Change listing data
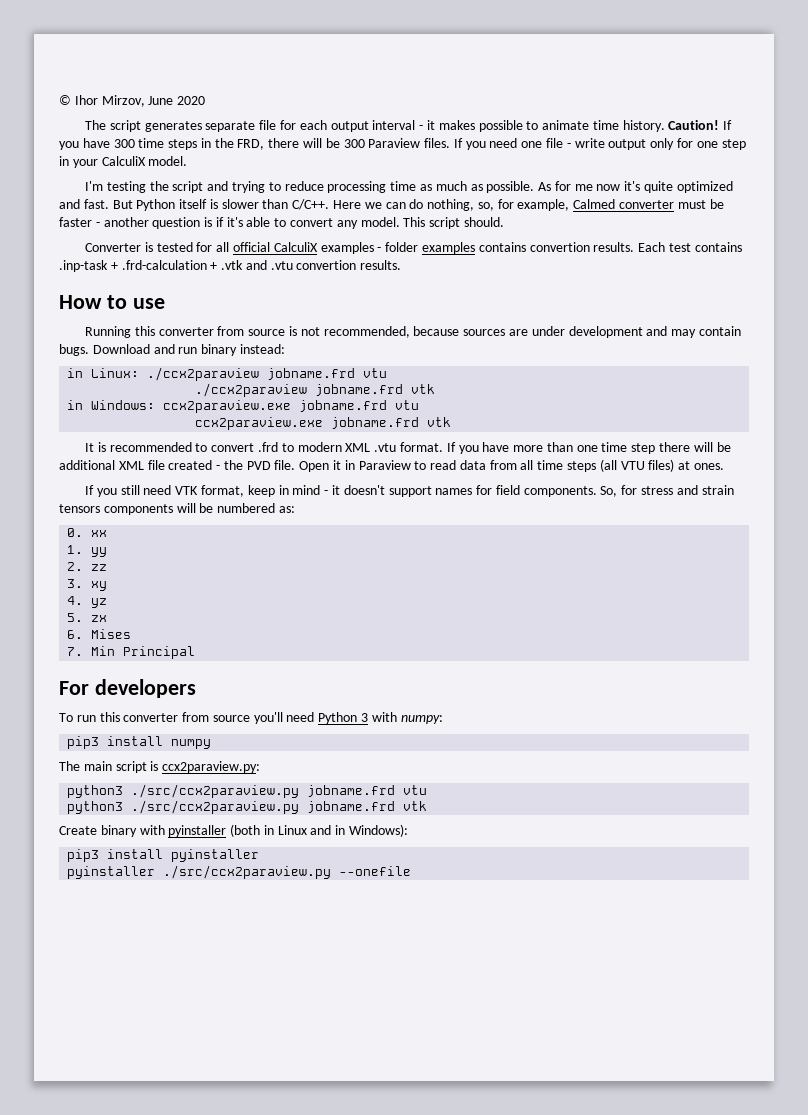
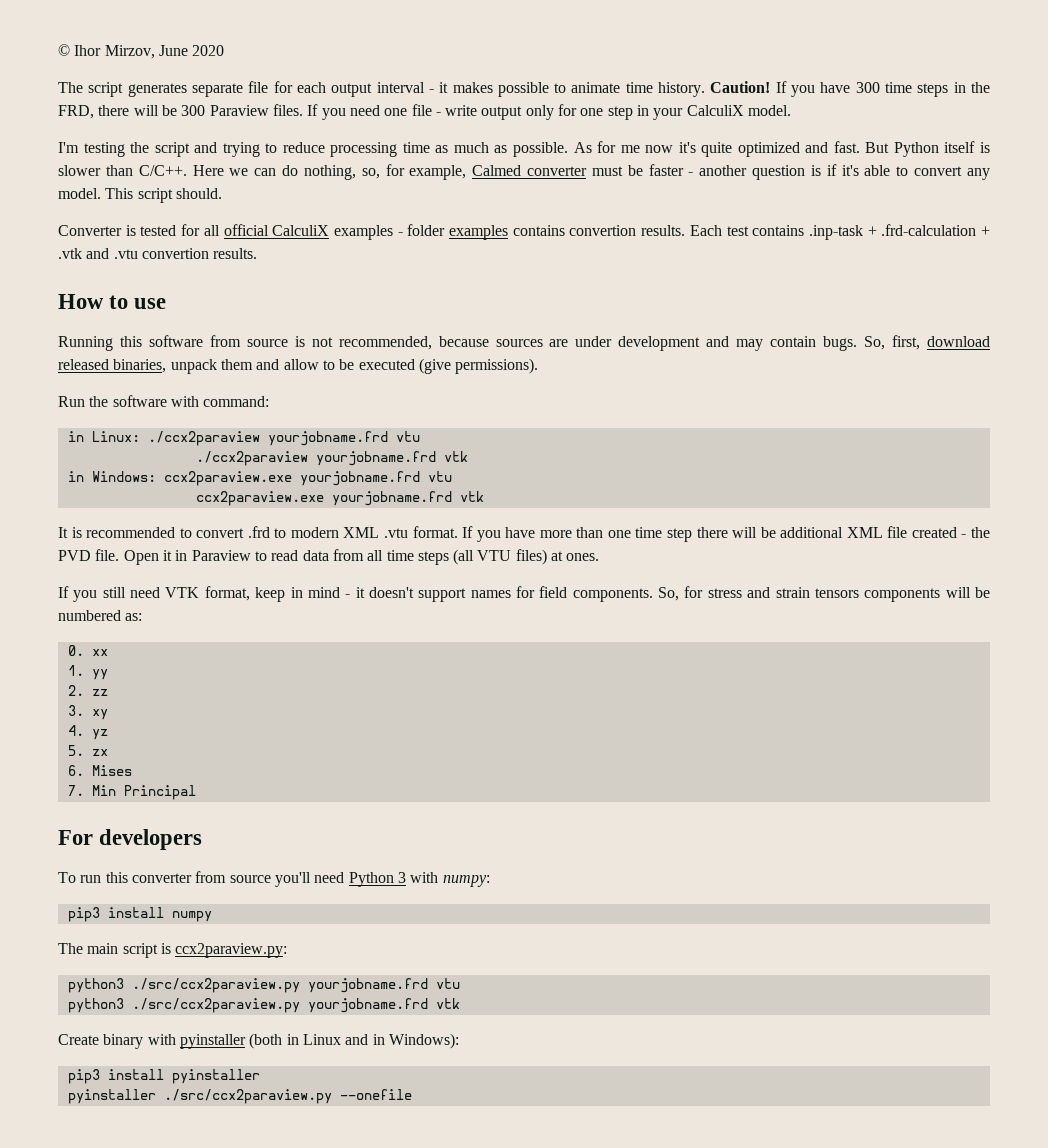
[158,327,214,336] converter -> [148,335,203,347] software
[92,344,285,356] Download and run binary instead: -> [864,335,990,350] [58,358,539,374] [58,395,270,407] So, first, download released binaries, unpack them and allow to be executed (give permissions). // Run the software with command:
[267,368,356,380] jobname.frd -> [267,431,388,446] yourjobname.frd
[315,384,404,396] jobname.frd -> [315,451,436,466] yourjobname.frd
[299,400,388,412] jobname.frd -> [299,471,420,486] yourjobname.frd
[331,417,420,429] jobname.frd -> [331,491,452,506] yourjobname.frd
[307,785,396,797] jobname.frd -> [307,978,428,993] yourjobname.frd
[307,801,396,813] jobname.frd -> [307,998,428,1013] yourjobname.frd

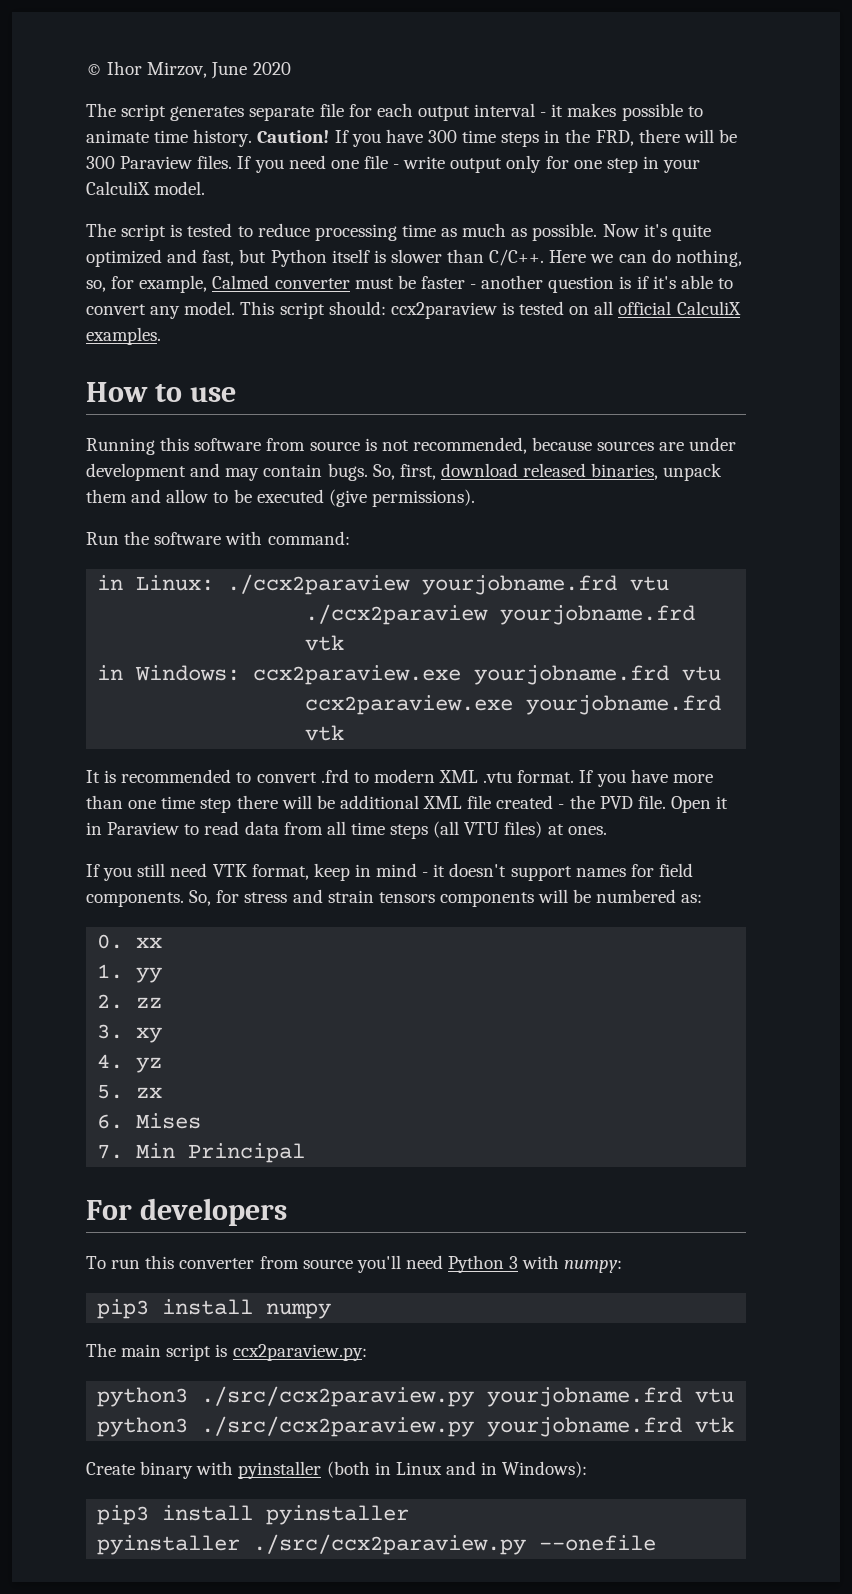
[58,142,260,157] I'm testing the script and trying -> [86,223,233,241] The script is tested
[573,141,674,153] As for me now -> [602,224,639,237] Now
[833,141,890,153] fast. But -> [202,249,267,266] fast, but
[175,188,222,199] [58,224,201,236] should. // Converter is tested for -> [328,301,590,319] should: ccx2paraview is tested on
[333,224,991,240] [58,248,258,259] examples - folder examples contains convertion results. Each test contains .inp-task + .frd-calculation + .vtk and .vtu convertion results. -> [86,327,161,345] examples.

◆ **TASK PROMPT**
Give the lines again exactly, beginning with the first line of the records above and ending with the line that contains "[307,801,396,813] jobname.frd ->", and include no pictures.

◆ **OUTPUT**
[158,327,214,336] converter -> [148,335,203,347] software
[92,344,285,356] Download and run binary instead: -> [864,335,990,350] [58,358,539,374] [58,395,270,407] So, first, download released binaries, unpack them and allow to be executed (give permissions). // Run the software with command:
[267,368,356,380] jobname.frd -> [267,431,388,446] yourjobname.frd
[315,384,404,396] jobname.frd -> [315,451,436,466] yourjobname.frd
[299,400,388,412] jobname.frd -> [299,471,420,486] yourjobname.frd
[331,417,420,429] jobname.frd -> [331,491,452,506] yourjobname.frd
[307,785,396,797] jobname.frd -> [307,978,428,993] yourjobname.frd
[307,801,396,813] jobname.frd -> [307,998,428,1013] yourjobname.frd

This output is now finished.